Second, let’s describe the process, because there are a lot of ways to calculate a payroll. But the one most teams care about — certainly the Yankees — is the one for the luxury tax. So everything here will be done with that in mind.
The Yankees have seven players signed for 2024 — Cole, Rodon, Stanton, Aaron Judge, Anthony Rizzo, DJ LeMahieu and Tommy Kahnle — at a total of $165.75 million.
They still are responsible for Aaron Hicks’ $10 million salary next season, minus the $740,000 minimum (that is the likely outcome, but not guaranteed).
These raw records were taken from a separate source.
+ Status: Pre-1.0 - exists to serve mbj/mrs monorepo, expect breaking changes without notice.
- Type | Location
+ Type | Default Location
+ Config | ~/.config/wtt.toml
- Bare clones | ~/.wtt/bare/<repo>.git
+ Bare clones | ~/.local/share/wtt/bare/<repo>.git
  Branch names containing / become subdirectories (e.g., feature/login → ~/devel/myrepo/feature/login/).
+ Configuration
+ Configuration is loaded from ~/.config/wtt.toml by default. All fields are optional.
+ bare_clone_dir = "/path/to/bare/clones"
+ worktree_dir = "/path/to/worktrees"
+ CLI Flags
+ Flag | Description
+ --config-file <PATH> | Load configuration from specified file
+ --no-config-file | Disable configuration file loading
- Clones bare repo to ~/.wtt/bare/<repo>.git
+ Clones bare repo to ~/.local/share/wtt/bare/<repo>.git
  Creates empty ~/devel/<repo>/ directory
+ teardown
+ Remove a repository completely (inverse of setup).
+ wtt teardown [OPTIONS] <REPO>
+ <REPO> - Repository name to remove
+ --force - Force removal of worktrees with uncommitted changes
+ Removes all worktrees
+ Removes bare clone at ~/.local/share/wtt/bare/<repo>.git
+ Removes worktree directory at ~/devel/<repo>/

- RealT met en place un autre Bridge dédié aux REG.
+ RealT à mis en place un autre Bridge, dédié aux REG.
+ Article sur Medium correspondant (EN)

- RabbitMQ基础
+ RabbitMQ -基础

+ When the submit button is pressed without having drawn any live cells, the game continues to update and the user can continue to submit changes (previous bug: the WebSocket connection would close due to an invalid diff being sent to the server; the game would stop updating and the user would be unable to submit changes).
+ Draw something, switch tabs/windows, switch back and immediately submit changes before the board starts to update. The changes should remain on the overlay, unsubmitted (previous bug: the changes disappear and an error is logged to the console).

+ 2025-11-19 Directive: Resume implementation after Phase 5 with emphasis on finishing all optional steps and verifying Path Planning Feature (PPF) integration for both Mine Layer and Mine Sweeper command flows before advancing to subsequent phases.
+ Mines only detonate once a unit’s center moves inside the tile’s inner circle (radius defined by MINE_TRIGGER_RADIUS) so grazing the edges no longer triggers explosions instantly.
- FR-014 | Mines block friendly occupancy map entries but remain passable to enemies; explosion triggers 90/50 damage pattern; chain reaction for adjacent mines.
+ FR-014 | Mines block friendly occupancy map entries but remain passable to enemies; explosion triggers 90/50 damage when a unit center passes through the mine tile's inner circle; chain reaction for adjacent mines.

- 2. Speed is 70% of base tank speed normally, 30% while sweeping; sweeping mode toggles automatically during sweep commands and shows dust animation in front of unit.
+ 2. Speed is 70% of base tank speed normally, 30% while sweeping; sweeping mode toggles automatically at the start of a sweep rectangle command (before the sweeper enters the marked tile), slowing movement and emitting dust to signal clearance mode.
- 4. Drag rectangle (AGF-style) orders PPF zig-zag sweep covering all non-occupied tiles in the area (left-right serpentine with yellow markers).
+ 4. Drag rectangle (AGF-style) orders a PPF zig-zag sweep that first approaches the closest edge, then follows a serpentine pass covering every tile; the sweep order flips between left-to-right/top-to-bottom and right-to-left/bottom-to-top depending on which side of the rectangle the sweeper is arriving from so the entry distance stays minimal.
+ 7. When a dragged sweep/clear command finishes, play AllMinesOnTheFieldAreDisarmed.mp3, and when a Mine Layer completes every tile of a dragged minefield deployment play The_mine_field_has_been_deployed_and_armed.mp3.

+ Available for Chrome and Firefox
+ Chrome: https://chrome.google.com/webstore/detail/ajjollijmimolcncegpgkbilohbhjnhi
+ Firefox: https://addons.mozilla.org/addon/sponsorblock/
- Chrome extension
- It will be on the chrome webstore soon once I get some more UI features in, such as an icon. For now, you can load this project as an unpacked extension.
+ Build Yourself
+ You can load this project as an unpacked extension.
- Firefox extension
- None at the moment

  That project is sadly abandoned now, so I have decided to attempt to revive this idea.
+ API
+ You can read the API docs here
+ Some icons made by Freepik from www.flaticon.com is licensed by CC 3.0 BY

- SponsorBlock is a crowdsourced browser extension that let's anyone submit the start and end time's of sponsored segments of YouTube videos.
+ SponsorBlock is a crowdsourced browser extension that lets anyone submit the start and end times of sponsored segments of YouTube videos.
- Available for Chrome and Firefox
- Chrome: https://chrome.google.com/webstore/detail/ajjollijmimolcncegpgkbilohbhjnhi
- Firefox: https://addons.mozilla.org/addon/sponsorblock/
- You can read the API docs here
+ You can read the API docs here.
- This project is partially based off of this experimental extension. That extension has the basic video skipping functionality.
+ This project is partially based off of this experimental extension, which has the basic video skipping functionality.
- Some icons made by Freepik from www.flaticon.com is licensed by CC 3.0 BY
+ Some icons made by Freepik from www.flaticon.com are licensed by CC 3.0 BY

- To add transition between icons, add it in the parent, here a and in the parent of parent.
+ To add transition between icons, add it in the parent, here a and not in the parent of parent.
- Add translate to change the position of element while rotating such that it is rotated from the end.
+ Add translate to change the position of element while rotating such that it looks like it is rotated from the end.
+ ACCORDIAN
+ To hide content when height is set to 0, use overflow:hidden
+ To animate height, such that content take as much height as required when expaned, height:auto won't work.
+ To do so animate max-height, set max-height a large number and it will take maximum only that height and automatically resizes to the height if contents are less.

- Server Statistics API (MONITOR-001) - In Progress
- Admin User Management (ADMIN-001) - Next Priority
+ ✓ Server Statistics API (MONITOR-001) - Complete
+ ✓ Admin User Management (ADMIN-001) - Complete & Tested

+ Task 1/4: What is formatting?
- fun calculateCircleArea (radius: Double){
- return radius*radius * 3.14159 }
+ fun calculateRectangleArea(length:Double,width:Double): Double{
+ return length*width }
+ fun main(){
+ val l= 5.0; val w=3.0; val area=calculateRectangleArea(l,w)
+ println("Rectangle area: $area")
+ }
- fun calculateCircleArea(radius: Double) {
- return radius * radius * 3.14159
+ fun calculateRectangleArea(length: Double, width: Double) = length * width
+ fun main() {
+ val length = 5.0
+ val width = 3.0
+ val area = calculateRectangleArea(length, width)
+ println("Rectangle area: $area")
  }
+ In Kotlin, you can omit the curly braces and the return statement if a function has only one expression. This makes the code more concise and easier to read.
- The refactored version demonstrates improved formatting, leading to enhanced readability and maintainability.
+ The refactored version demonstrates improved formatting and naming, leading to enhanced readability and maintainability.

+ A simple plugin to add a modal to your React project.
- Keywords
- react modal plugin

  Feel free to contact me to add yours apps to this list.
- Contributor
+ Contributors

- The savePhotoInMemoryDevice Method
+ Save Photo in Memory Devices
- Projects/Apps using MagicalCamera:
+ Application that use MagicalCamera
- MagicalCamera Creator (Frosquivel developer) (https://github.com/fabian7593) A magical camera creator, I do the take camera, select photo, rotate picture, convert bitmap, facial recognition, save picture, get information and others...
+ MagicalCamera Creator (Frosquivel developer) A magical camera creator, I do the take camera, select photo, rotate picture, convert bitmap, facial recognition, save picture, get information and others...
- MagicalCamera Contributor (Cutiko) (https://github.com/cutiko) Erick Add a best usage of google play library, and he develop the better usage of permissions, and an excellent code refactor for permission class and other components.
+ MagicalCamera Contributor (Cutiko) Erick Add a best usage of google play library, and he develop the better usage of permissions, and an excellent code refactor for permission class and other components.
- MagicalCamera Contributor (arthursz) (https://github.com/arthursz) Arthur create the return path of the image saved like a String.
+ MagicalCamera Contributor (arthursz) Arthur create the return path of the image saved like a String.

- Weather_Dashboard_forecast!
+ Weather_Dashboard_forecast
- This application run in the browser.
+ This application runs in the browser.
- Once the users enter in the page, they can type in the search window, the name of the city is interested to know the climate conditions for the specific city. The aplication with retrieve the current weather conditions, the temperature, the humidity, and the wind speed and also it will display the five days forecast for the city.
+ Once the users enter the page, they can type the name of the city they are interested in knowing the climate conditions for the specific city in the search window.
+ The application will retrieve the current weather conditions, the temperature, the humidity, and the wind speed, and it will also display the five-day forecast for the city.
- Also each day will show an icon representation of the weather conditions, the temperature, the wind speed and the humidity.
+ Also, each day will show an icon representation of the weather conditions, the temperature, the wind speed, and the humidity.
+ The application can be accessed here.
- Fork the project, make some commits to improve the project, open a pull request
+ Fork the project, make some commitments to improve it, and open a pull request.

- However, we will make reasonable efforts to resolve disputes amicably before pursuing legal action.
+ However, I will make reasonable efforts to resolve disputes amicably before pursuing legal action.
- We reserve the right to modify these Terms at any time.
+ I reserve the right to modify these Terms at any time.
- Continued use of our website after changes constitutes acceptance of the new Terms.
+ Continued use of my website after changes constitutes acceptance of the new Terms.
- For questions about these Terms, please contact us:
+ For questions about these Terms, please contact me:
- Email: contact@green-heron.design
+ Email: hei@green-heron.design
Thus, the Yankees’ responsibility would be $9.26 million. That brings them to $175.01 million.
The Yankees have eight arbitration-eligible players — Gleyber Torres, Clay Holmes, Jonathan Loaisiga, Kyle Higashioka, Nestor Cortes, Jose Trevino, Michael King and Clarke Schmidt. MLB Trade Rumors’ salary projection for that group is $37.9 million.
That takes the running total to $212.91 million.
You still have to fill out a roster with pre-arbitration players and project a series of call-ups during the season. A conservative guesstimate is $12 million for that, bringing the total to $224.91 million. Then, all 30 teams are assessed a fee for player benefits such as insurance and pension. Let’s say that’s $17 million. Every team also is charged about $1.7 million for the universal pre-arbitration pool.
That brings the total projection to $243.61 million — more if you want to add, say, a $3 million-$5 million expectation for July trades.
But this provides a rough guide at the “projection” before the Yankees decide whether to trim further by trading any/all of the arbitration-eligible Torres, Cortes and Higashioka. And, of course, before they significantly add to the payroll from outside.